Звонок. Она должна вернуться в класс.
С Давидом она увидится за обедом. Она ничего не скажет ему о вечеринке у Комолли. Она позвонит ему днем, под самый конец. Чтобы исключить возможность его согласия. Переговорит с Лукой. Скажет ему, чтобы он связался с Комолли. Итак, без Давида и с Лукой, вместе с другими.
Глоток кислорода. Эта идея придала ей энергии. Она снова могла думать, голова стала ясной. На следующей неделе она поговорит с гинекологом. Будут проблемы. Придется обратиться к подпольным врачам. Она не оставит этого ребенка.
Вся тяжесть вдруг улетучилась. Она почувствовала, как тревога растаяла где-то в глубине живота.
Она вошла в класс.
Инспектор Давид Монторси
МИЛАН
27 ОКТЯБРЯ 1962
11:50
Ничего не ясно. Никто не в безопасности.
На площади Реале, рядом с собором, Ассоциация партизан держала свой архив, где, возможно, он найдет какие-нибудь сведения о памятнике на Джуриати.
Туристы снова показывались в центре Милана. Сквозь просветы в облаках солнце разбрасывало свои лучи, разгоняя холод.
Почему Арле и два «гробовщика» из отдела судебной медицины сидят в кабинете Болдрини — там, где занимаются преступлениями на сексуальной почве?
Почему Арле не явился на Джуриати в то утро?
Почему один из двух «гробовщиков» из отдела судебной медицины представился как «заместитель доктора Арле»?
Почему, в конце концов, Болдрини настаивал на том, чтобы расследование по делу ребенка, найденного на Джуриати, передали ему, в полицию нравов?
Почему Болдрини поделился с ним предположением о существовании педофильских кругов и политических связях тех, кто в них состоит, если в конечном итоге старался забрать дело ребенка в полицию нравов и если знал, что при одной лишь тени подозрения политического свойства дело останется в отделе расследований?
Что делали в управлении все эти люди, которых никогда там раньше не было видно, утомленные, мрачные, как «гробовщики» из отдела судебной медицины?
Почему ему не дали помощника —
Почему в его отсутствие зажигался неоновый свет у него в кабинете?
Почему он зажегся именно в тот момент, когда он шел через двор?
Мысли — пережеванные, клокочущие, снова пережевываемые.
Возле собора, на солнце, он начал потеть.
На площади Ла Скала — группы туристов. Закрытые зонтики. Одежда, лица, киоск с журналами, развешенными на стендах, сверкающими при солнечном свете. Сероватый рифленый фасад палаццо Марино, залитый ослепительным солнцем.
Давид Монторси быстро двинулся к палаццо Реале, сбоку от собора. Там покрывались плесенью папки и документы Исторического архива движения Сопротивления.
Идея? Никаких идей. Просто проверить имена и биографии партизан, истребленных на Джуриати. Попытаться на ощупь определить, не вылезет ли что-нибудь наружу касательно этой мемориальной доски: тень подозрения, проблеск логики, пусть больной, пусть косвенной, может быть, и вовсе воздушной. Глухая, острая боль —
И снова — мысль о ребенке. Зачем отодвигать плиту? Зачем упаковывать ребенка в пакет и засовывать ее вниз, под плиту, предварительно перебравшись через ограду поля для игры в регби, на окраине города?

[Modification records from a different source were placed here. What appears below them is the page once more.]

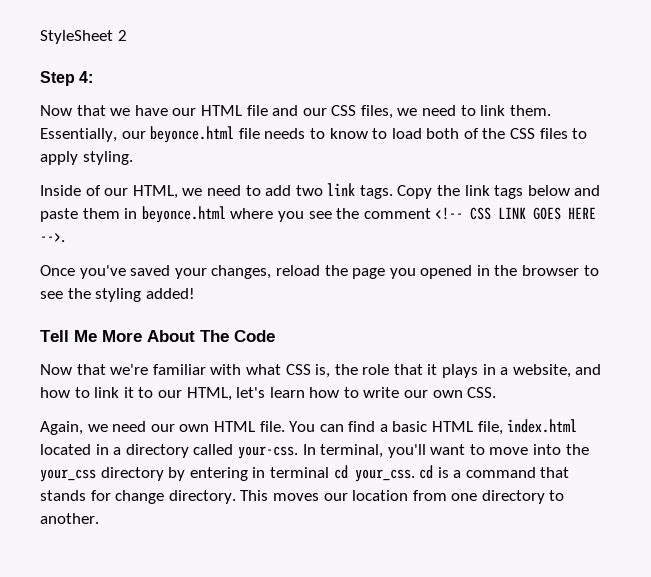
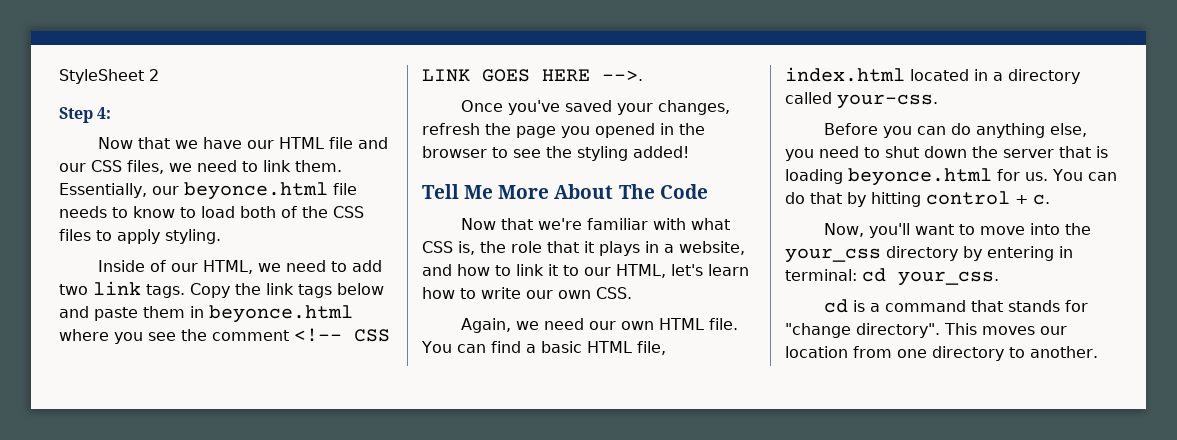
- Once you've saved your changes, reload the page you opened in the browser to see the styling added!
+ Once you've saved your changes, refresh the page you opened in the browser to see the styling added!
- You can find a basic HTML file, index.html located in a directory called your-css. In terminal, you'll want to move into the your_css directory by entering in terminal cd your_css. cd is a command that stands for change directory.
+ You can find a basic HTML file, index.html located in a directory called your-css.
+ Before you can do anything else, you need to shut down the server that is loading beyonce.html for us. You can do that by hitting control + c.
+ Now, you'll want to move into the your_css directory by entering in terminal: cd your_css.
+ cd is a command that stands for "change directory".

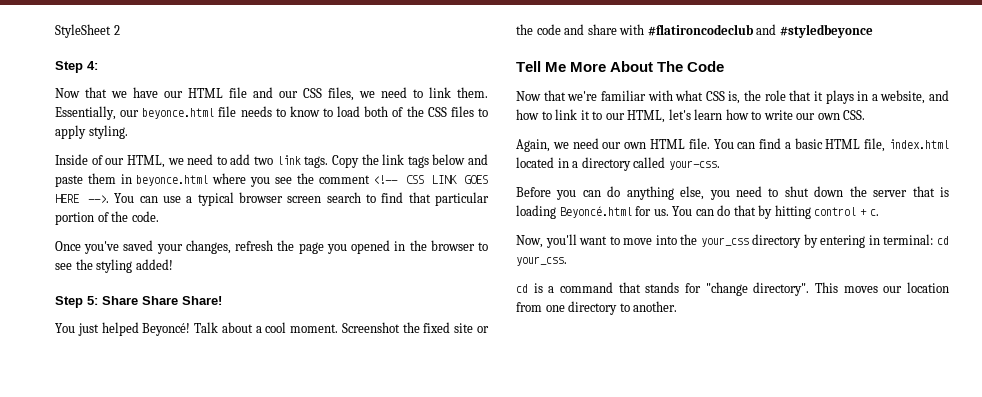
+ You can use a typical browser screen search to find that particular portion of the code.
+ Step 5: Share Share Share!
+ You just helped Beyoncé! Talk about a cool moment. Screenshot the fixed site or the code and share with #flatironcodeclub and #styledbeyonce
- Before you can do anything else, you need to shut down the server that is loading beyonce.html for us.
+ Before you can do anything else, you need to shut down the server that is loading Beyoncé.html for us.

Разноцветные мраморные плиты Галереи, еще мокрые от дождя. Он чуть не поскользнулся.
За Галереей — залитый светом портал собора. В груди у него стало горячо, он словно бы увидел на фоне белого фасада очень белое лицо и светлые волосы Мауры. Подумал о ребенке, который у них будет.
На паперти собора — впечатляющая толпа народу. Сумасшедшие краски. Передвигающиеся тела. Голуби стаями взмывают в пронизанный светом воздух. Напротив собора — неоновые рекламные вывески, побледневшие от солнца.
Палаццо Реале. Давид Монторси прошел через входную аркаду. В воротах — тень. Снова свет: первый дворик. Королевский дворец постепенно разрушается. Вторые ворота. Прислонившись спиной к колонне, стоял худощавый охранник, утопающий в своей серой униформе, отделанной желтыми полосками, в фуражке с козырьком, косо сидевшей на затылке.
— Куда вы идете?
— В Исторический архив движения Сопротивления.
— Третий этаж. По главной лестнице. — И, пока Монторси поднимался по двум большим ступеням, отыскивая взглядом вход на лестницу, добавил: — Однако он закрыт.
Монторси обернулся, подошел к нему, предъявил полицейское удостоверение и, укладывая его обратно в карман пиджака, ответил на придурковатый, беззаботный взгляд охранника:
— Проводите меня. У вас ведь есть ключи?